### How to complete this task
For this exercise, restate every line below word for word and drop the images.

[Given records Boundary: Start]

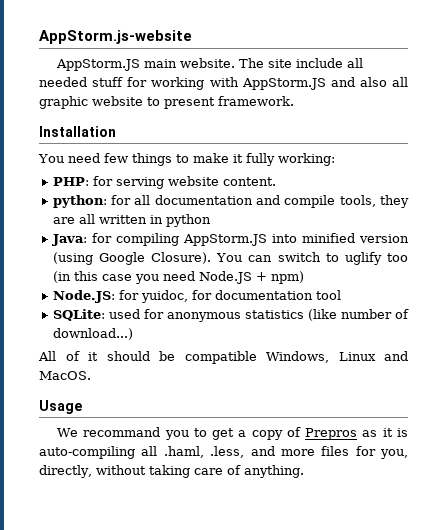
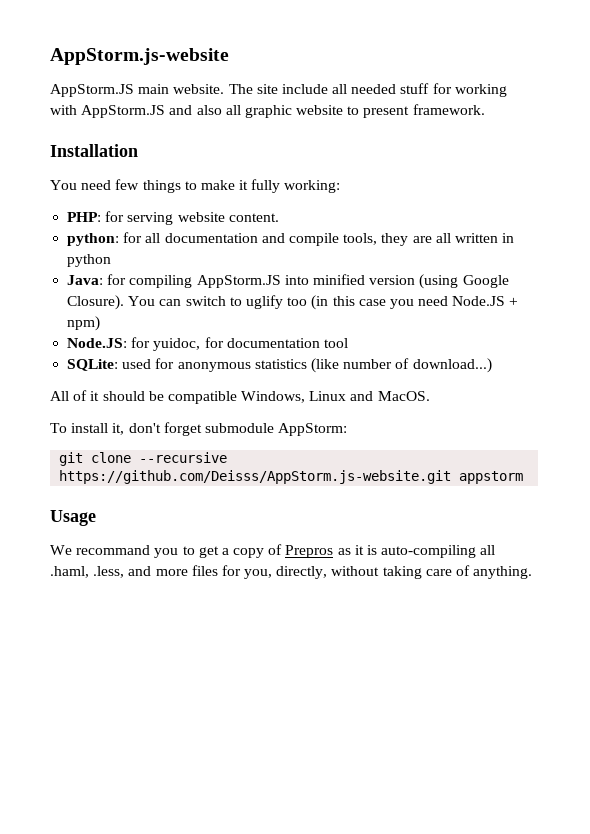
(91, 375) none -> [50,422,348,436] [59,452,228,466] [59,470,524,484] // To install it, don't forget submodule AppStorm: // git clone --recursive https://github.com/Deisss/AppStorm.js-website.git appstorm

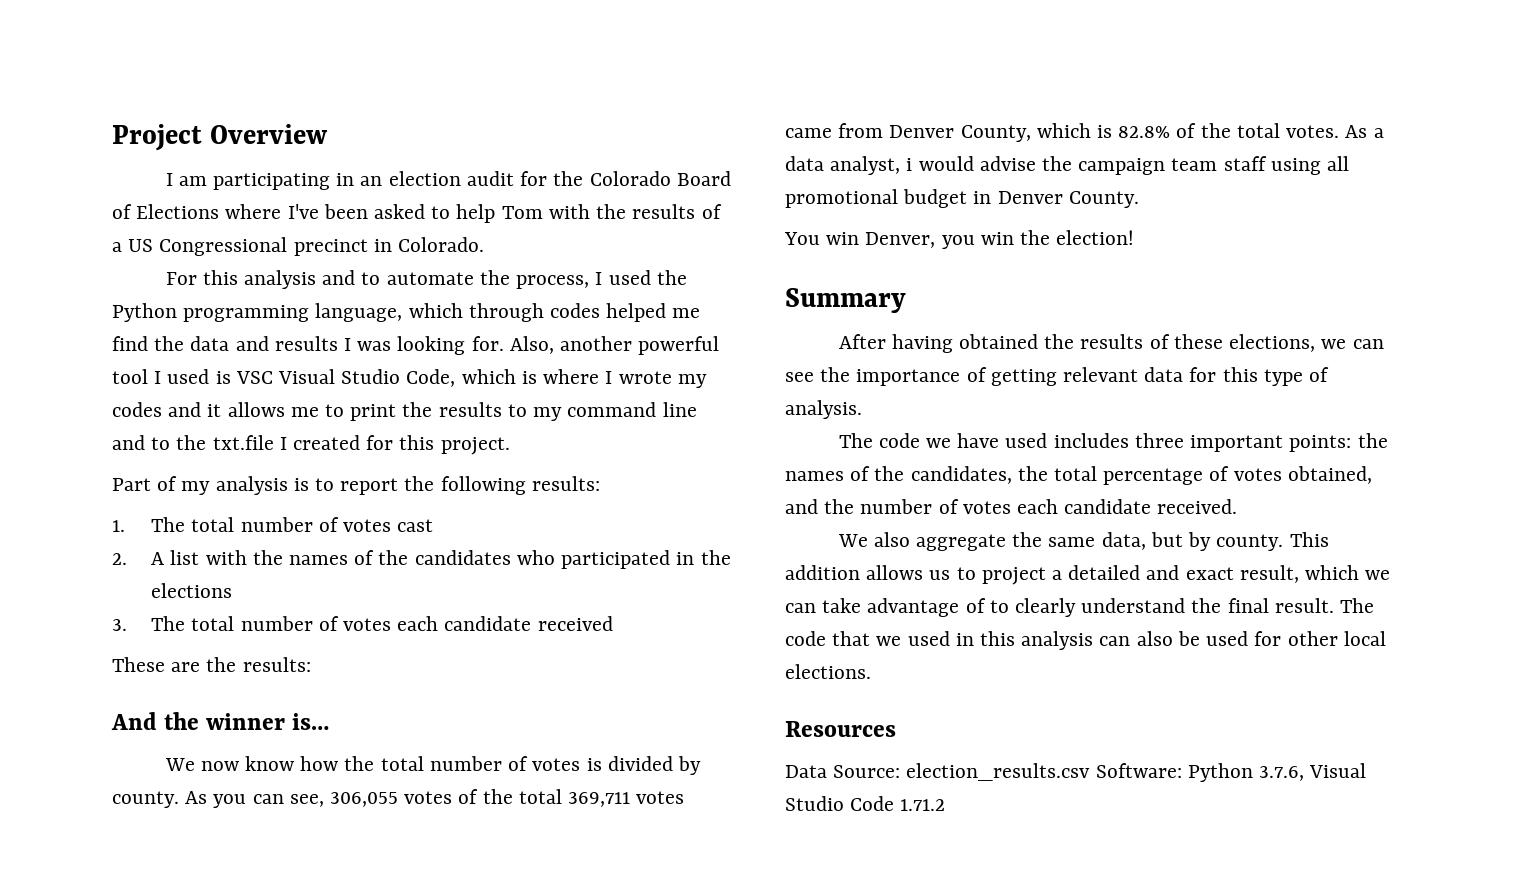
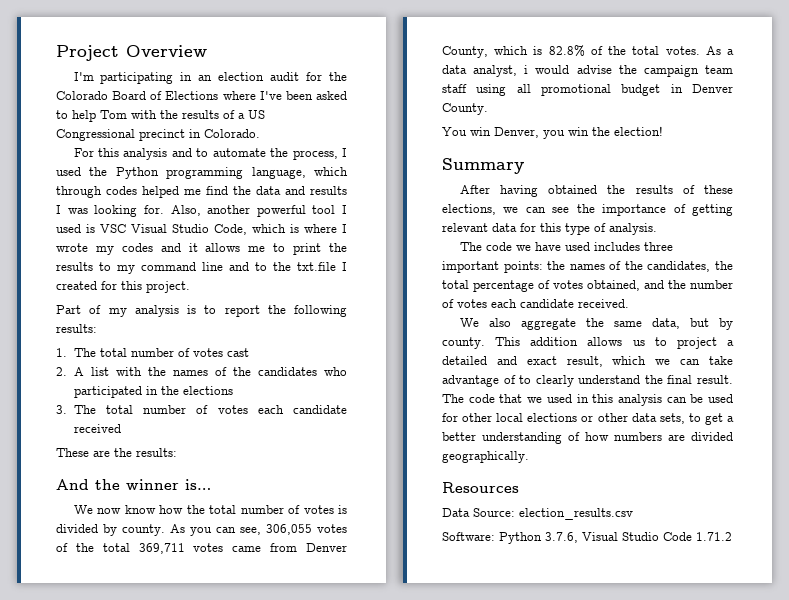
[165,173,207,186] I am -> [73,72,94,81] I'm
[1136,631,1173,646] also -> (687, 400) none
[785,664,871,679] elections. -> [527,413,734,425] [442,432,733,444] [442,451,529,463] elections or other data sets, to get a better understanding of how numbers are divided geographically.
(1091, 772) none -> (633, 514) //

[Given records Boundary: End]

### Answer to the exercise
(91, 375) none -> [50,422,348,436] [59,452,228,466] [59,470,524,484] // To install it, don't forget submodule AppStorm: // git clone --recursive https://github.com/Deisss/AppStorm.js-website.git appstorm

[165,173,207,186] I am -> [73,72,94,81] I'm
[1136,631,1173,646] also -> (687, 400) none
[785,664,871,679] elections. -> [527,413,734,425] [442,432,733,444] [442,451,529,463] elections or other data sets, to get a better understanding of how numbers are divided geographically.
(1091, 772) none -> (633, 514) //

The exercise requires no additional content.